1.The single agent lurbinectedin section (line 340) is listed under the combination 2L chemotherapy header--suggest moving to single agent section

2. Table 2—would include P values as appropriate

3.  Line 426—BRAF inhibitor section-- There is no mention of combination therapy with MEK inhibitors. Not only does the combination have tumor agnostic approval-- the paper that the authors reference (Klemper et al ) refers to use of BRAF-MEK combination therapy.

Author Response

1.The single agent lurbinectedin section (line 340) is listed under the combination 2L chemotherapy header--suggest moving to single agent section

Authors: Thank you for spotting this error, we have moved it to the appropriate section now. 

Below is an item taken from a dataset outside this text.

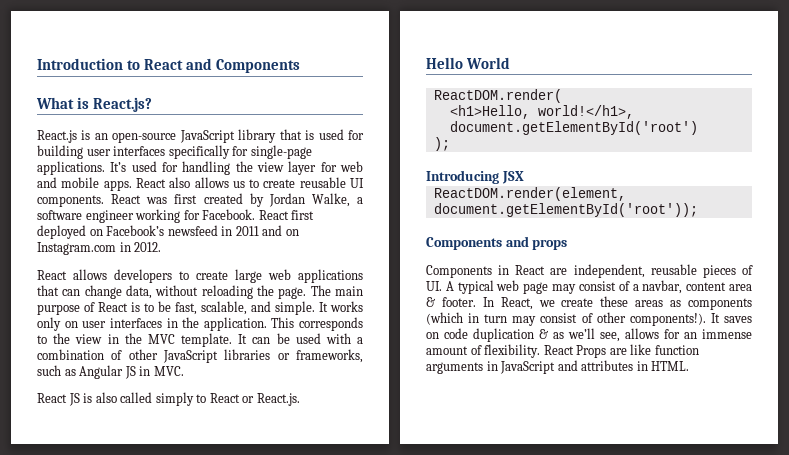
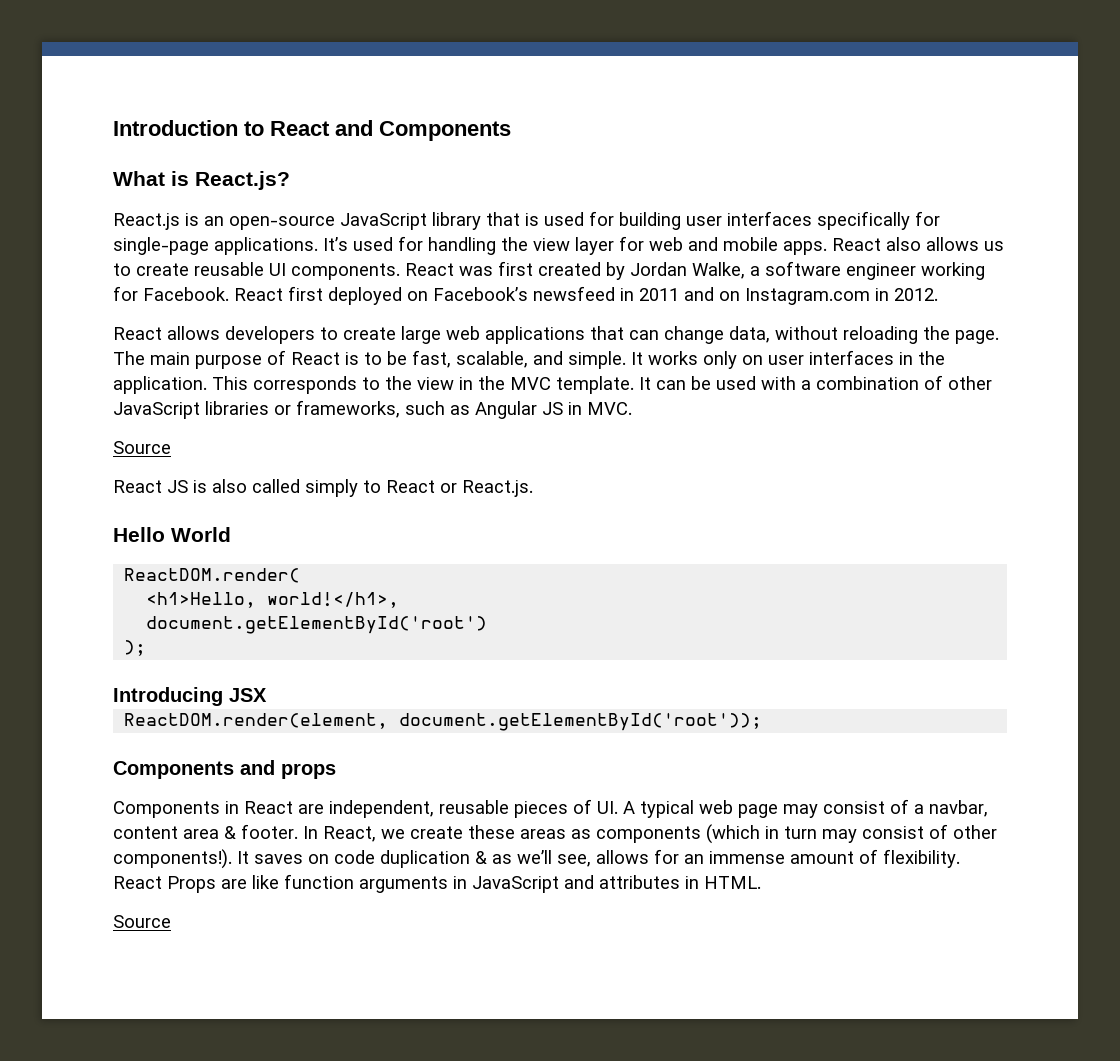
(184, 371) none -> [113,441,171,454] // Source
(690, 366) none -> [113,915,171,928] // Source

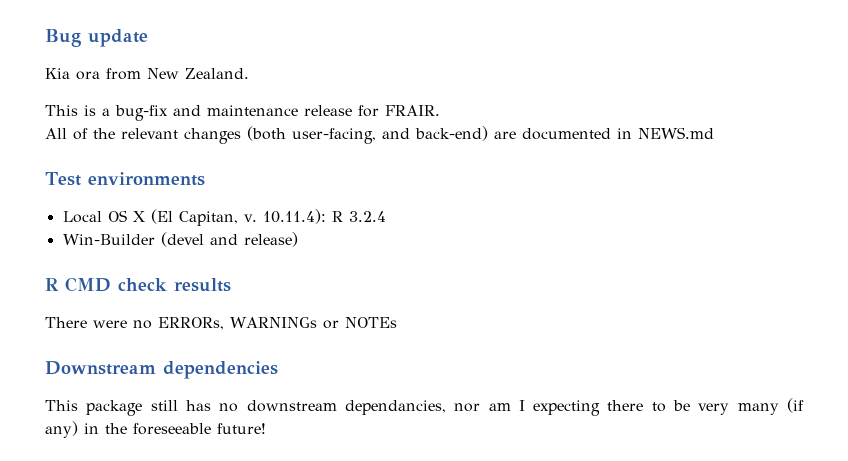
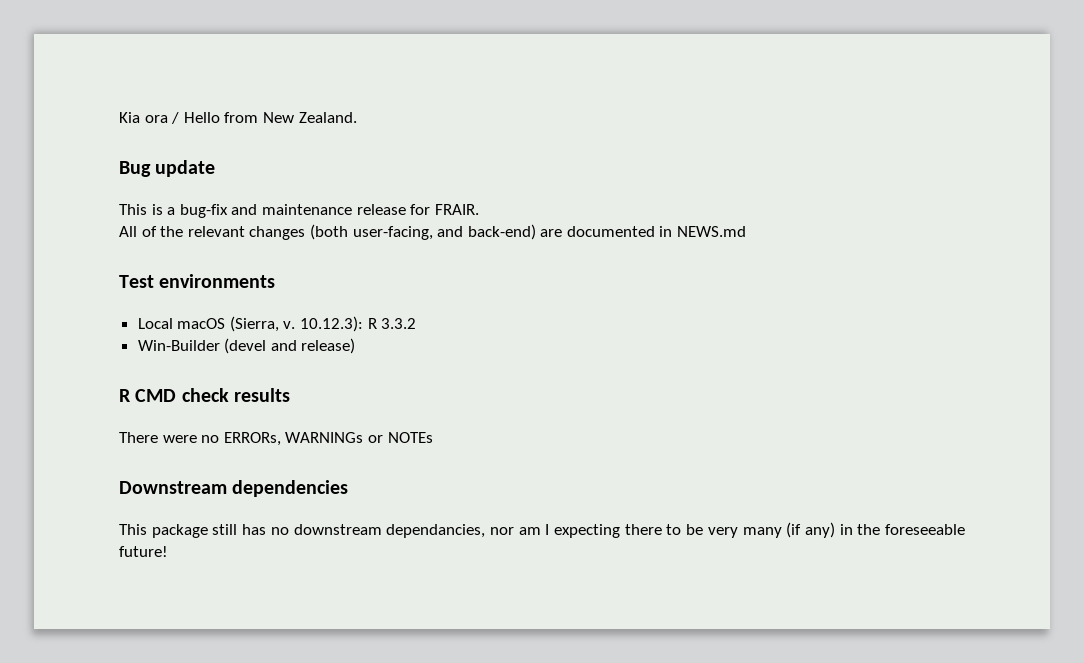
[45,29,148,47] [45,68,100,80] Bug update // Kia ora -> [119,112,220,124] Kia ora / Hello
(249, 73) none -> [119,160,216,177] // Bug update
[107,209,386,226] OS X (El Capitan, v. 10.11.4): R 3.2.4 -> [177,316,417,332] macOS (Sierra, v. 10.12.3): R 3.3.2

2. Table 2—would include P values as appropriate

Authors: Thank you for pointing this out. We have amended the table legend to make it clear that Bevanec and NET-02 were non-comparative trials so no p-values are available for the table and that TOPIC-NEC found no significant difference between any of the comparisons.

3.  Line 426—BRAF inhibitor section-- There is no mention of combination therapy with MEK inhibitors. Not only does the combination have tumor agnostic approval-- the paper that the authors reference (Klemper et al ) refers to use of BRAF-MEK combination therapy.

Authors: Thank you we have now included reference to the fact that the BRAF inhibitors are given with MEK inhibitors in the reference and in the tumour agnostic approval.

Reviewer 3 Report

This paper is a significant contribution, and I think the current revision can be accepted for publication.

Author Response

This paper is a significant contribution, and I think the current revision can be accepted for publication.

Authors: Thank you for your time reviewing our manuscript.